Die Safran-Aktie ist am Dienstag mit einem Kursverlust von über sechs Prozent das Schlusslicht unter den großen europäischen Werten des EuroStoxx 50-Index. Was steckt hinter dem Kursrückgang des französischen Technologiekonzerns?
Eine Rating-Abstufung und Nervosität vor den Zahlen
Es gibt zwei wesentliche Gründe für den heutigen Kurseinbruch der Safran-Aktie: eine Abstufung durch eine Bank und Nervosität vor den bevorstehenden Quartalszahlen.
Der Hauptauslöser für die heutige Kursschwäche ist zweifellos eine neue Analyse der Investmentbank Jefferies. Ihre Analysten senkten das Rating der Safran-Aktie von „Kaufen“ auf „Halten“.
Gleichzeitig reduzierte Jefferies das Kursziel der Safran-Aktie deutlich von bislang 350 auf nunmehr 310 Euro. Damit sieht die Bank nicht einmal zehn Prozent Aufwärtspotenzial für den Aktienkurs. Als Begründung für ihren Pessimismus führen die Experten die starke Performance der Safran-Aktie in den letzten Monaten an, die nur noch ein begrenztes Upside zulässt, und die mögliche Abschwächung im Bereich der „Aircraft Interiors“ (Flugzeuginnenausstattung).

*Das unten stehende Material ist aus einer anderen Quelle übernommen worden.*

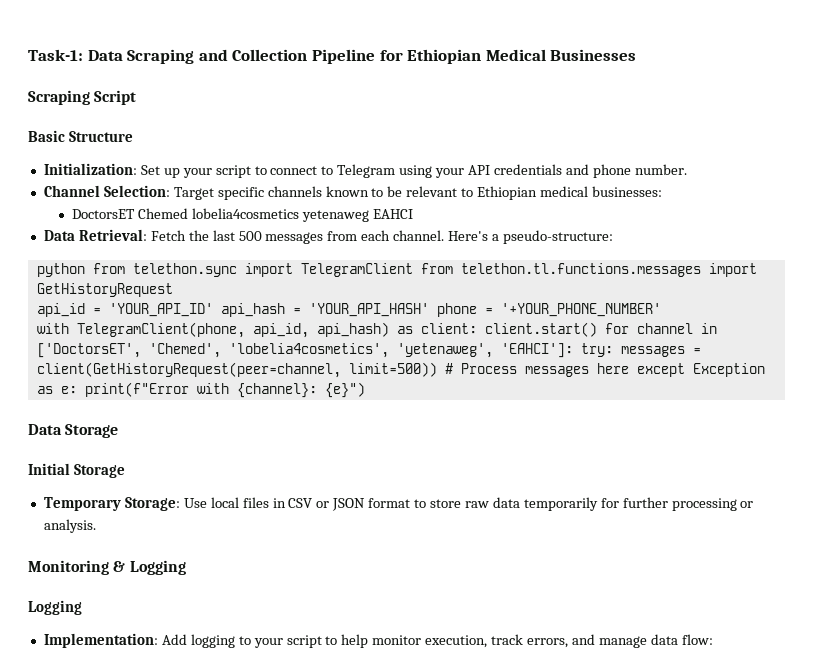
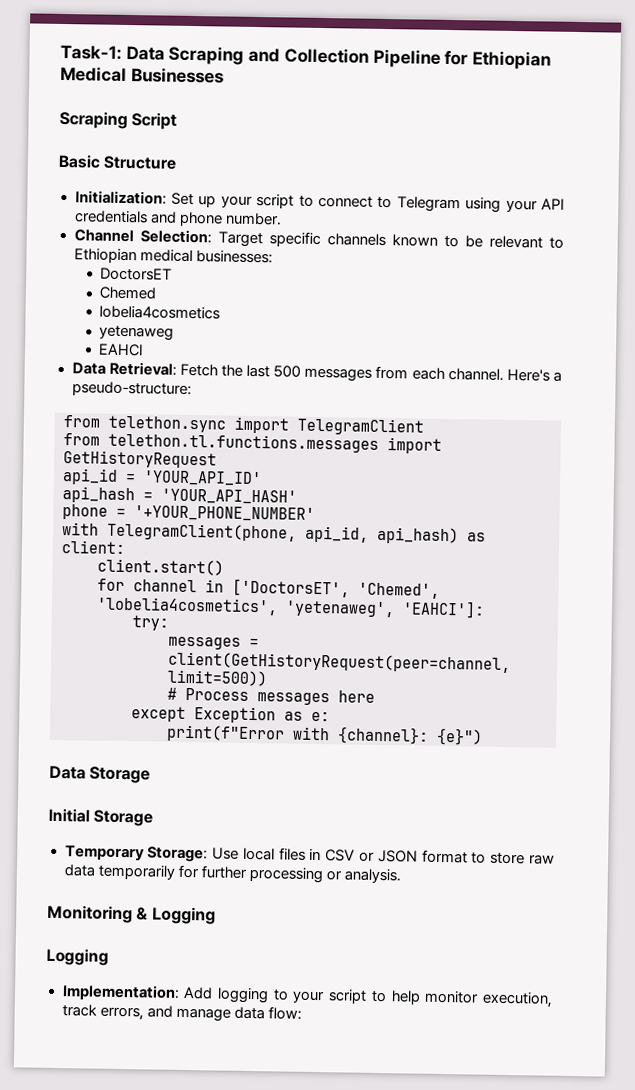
- DoctorsET Chemed lobelia4cosmetics yetenaweg EAHCI
+ DoctorsET
+ Chemed
+ lobelia4cosmetics
+ yetenaweg
+ EAHCI
- python from telethon.sync import TelegramClient from telethon.tl.functions.messages import GetHistoryRequest
+ from telethon.sync import TelegramClient
+ from telethon.tl.functions.messages import GetHistoryRequest
- api_id = 'YOUR_API_ID' api_hash = 'YOUR_API_HASH' phone = '+YOUR_PHONE_NUMBER'
+ api_id = 'YOUR_API_ID'
+ api_hash = 'YOUR_API_HASH'
+ phone = '+YOUR_PHONE_NUMBER'
- with TelegramClient(phone, api_id, api_hash) as client: client.start() for channel in ['DoctorsET', 'Chemed', 'lobelia4cosmetics', 'yetenaweg', 'EAHCI']: try: messages = client(GetHistoryRequest(peer=channel, limit=500)) # Process messages here except Exception as e: print(f"Error with {channel}: {e}")
+ with TelegramClient(phone, api_id, api_hash) as client:
+ client.start()
+ for channel in ['DoctorsET', 'Chemed', 'lobelia4cosmetics', 'yetenaweg', 'EAHCI']:
+ try:
+ messages = client(GetHistoryRequest(peer=channel, limit=500))
+ # Process messages here
+ except Exception as e:
+ print(f"Error with {channel}: {e}")

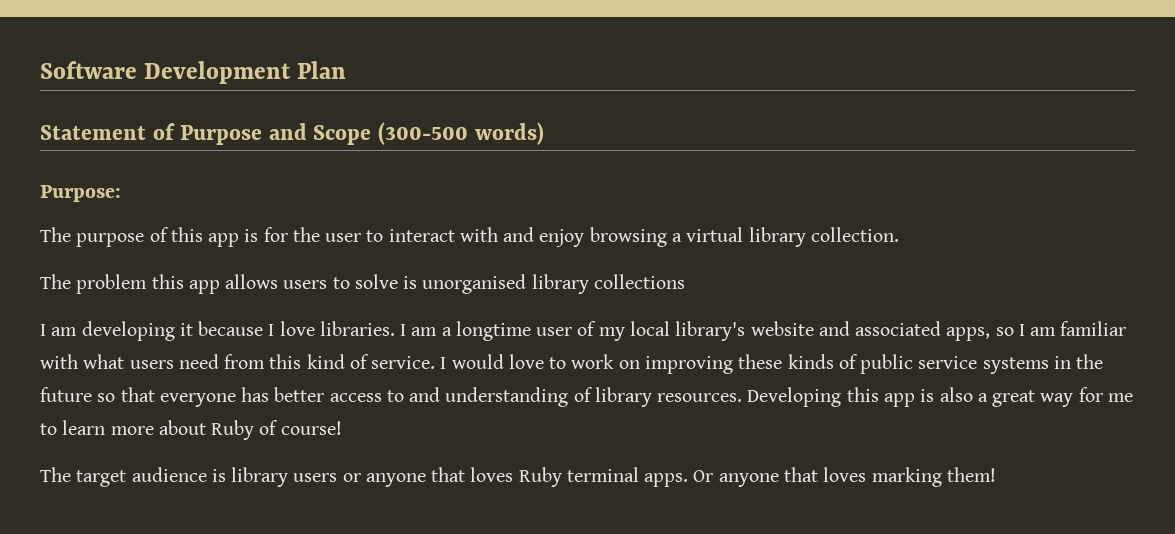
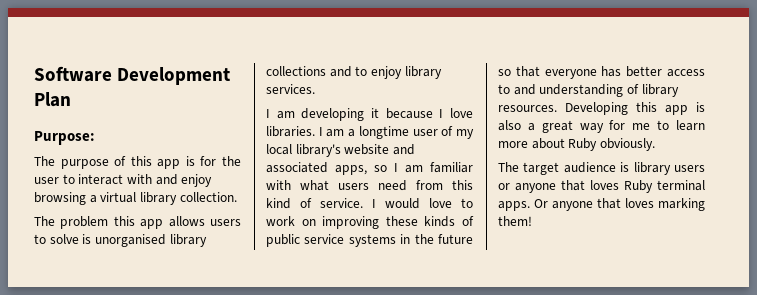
- Statement of Purpose and Scope (300-500 words)
- The problem this app allows users to solve is unorganised library collections
+ The problem this app allows users to solve is unorganised library collections and to enjoy library services.
- Developing this app is also a great way for me to learn more about Ruby of course!
+ Developing this app is also a great way for me to learn more about Ruby obviously.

Auch der am Donnerstag bevorstehende Quartalsbericht dürfte seine Schatten voraus werfen. Da die Safran-Aktie seit Jahresbeginn bereits gut gelaufen ist, befürchten Marktteilnehmer, dass die starken Erwartungen bereits eingepreist sind und Überraschungspotenzial nach oben fehlt.
Nur eine Abkühlung
Trotz der heutigen Abstufung auf „Hold“ bleibt Safran fundamental stark aufgestellt, insbesondere durch das profitable Service-Geschäft mit Triebwerken. Viele Analysten sehen den heutigen Rücksetzer eher als Abkühlen nach einer Überhitzung und nicht als Beginn eines langfristigen Abwärtstrends.